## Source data
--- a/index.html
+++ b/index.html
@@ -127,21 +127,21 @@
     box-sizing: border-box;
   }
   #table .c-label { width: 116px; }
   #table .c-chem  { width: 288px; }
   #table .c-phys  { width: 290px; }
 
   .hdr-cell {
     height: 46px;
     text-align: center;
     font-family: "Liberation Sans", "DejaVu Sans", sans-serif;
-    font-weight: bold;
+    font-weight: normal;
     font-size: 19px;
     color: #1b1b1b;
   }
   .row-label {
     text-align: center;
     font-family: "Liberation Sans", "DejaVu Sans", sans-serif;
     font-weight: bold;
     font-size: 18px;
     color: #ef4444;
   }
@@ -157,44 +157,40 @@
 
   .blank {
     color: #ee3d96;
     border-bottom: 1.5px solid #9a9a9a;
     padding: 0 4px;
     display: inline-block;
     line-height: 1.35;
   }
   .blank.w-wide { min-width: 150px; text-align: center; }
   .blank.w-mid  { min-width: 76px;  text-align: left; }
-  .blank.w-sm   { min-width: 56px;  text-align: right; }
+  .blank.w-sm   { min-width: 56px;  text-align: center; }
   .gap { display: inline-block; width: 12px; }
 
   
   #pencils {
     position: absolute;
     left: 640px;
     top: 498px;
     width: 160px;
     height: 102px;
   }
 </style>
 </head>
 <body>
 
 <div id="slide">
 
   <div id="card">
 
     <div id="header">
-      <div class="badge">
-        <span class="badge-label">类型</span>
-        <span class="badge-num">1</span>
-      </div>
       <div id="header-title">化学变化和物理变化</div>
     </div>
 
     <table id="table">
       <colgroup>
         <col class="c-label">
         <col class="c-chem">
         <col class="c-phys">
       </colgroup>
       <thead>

==

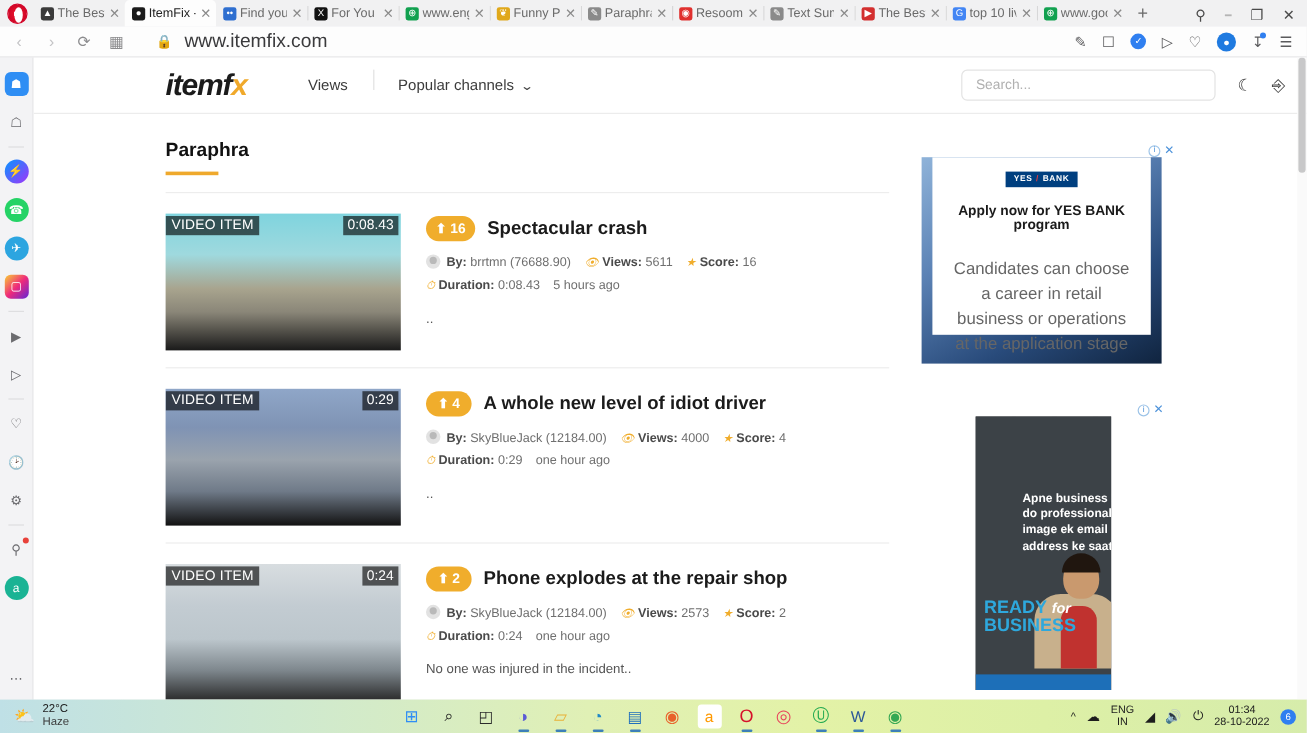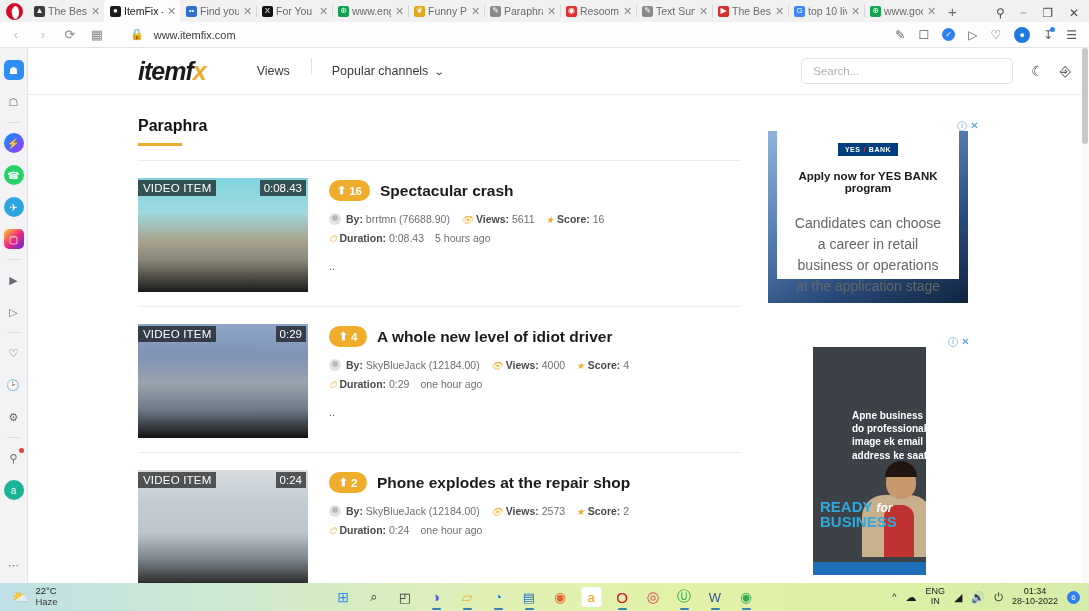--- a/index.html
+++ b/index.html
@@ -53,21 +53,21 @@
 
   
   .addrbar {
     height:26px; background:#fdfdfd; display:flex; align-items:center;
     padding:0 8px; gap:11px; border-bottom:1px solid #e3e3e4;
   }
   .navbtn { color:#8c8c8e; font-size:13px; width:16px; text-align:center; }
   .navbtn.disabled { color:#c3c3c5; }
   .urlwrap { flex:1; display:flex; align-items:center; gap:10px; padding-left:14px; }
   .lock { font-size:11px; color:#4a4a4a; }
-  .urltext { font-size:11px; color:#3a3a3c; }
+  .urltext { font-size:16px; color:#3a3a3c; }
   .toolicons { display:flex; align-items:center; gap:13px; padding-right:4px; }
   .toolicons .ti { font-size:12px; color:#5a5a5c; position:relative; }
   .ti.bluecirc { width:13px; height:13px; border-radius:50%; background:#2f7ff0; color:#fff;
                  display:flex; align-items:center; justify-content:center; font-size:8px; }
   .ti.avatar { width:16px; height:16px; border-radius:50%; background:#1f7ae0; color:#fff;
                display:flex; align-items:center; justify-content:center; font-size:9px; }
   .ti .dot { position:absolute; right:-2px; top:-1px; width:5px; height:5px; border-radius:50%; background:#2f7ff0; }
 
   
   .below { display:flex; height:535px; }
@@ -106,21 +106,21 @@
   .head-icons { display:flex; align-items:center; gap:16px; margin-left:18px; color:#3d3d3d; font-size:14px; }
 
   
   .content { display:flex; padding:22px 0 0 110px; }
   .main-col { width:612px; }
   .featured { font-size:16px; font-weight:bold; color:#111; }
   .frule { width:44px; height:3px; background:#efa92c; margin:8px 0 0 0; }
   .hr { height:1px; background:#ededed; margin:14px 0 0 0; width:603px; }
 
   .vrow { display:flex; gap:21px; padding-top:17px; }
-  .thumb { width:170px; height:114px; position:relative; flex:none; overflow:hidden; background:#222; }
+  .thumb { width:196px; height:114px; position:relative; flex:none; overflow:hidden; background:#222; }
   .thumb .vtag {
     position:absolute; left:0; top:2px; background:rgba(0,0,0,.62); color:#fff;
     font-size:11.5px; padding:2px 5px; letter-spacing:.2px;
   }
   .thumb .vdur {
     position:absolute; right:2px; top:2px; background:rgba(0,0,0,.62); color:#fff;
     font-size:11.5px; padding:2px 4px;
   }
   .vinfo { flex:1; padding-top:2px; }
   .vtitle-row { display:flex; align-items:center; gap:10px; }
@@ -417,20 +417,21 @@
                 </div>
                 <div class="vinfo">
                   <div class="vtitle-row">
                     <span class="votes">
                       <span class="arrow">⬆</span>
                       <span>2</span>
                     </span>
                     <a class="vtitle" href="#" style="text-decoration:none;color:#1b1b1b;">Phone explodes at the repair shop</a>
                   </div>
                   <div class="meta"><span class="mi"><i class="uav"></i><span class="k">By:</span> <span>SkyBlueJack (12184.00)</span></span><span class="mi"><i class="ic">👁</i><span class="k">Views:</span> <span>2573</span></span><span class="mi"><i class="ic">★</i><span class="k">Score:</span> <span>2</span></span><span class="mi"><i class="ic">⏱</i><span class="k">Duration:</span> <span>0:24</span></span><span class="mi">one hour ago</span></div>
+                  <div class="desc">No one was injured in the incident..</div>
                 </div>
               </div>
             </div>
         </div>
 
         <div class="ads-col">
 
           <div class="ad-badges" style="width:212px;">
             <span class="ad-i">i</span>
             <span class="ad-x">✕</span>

* * *

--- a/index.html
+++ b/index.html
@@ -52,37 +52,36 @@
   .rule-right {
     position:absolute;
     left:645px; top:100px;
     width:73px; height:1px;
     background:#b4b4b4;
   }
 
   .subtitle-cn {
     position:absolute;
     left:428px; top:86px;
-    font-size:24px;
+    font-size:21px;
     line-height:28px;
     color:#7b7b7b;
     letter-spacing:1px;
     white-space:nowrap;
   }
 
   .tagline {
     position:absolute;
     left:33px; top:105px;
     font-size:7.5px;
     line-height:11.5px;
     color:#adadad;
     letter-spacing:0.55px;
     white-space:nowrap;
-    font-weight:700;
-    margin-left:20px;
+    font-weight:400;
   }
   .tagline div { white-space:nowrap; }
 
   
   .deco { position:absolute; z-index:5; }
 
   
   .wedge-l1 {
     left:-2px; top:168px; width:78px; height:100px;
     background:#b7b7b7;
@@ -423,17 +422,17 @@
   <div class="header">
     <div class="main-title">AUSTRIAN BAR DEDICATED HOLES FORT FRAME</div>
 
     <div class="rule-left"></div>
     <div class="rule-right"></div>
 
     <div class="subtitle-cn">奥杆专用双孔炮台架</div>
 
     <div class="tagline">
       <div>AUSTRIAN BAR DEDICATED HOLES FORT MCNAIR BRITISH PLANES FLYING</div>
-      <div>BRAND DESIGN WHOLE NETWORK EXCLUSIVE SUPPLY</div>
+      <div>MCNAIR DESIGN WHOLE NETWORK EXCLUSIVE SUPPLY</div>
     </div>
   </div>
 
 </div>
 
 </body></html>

## ACTIVITY
Read through the entries above and copy each line that has the string "weight" in it.

## ANSWER TO THIS TASK
-    font-weight: bold;
+    font-weight: normal;
     font-weight: bold;
   .featured { font-size:16px; font-weight:bold; color:#111; }
-    font-weight:700;
+    font-weight:400;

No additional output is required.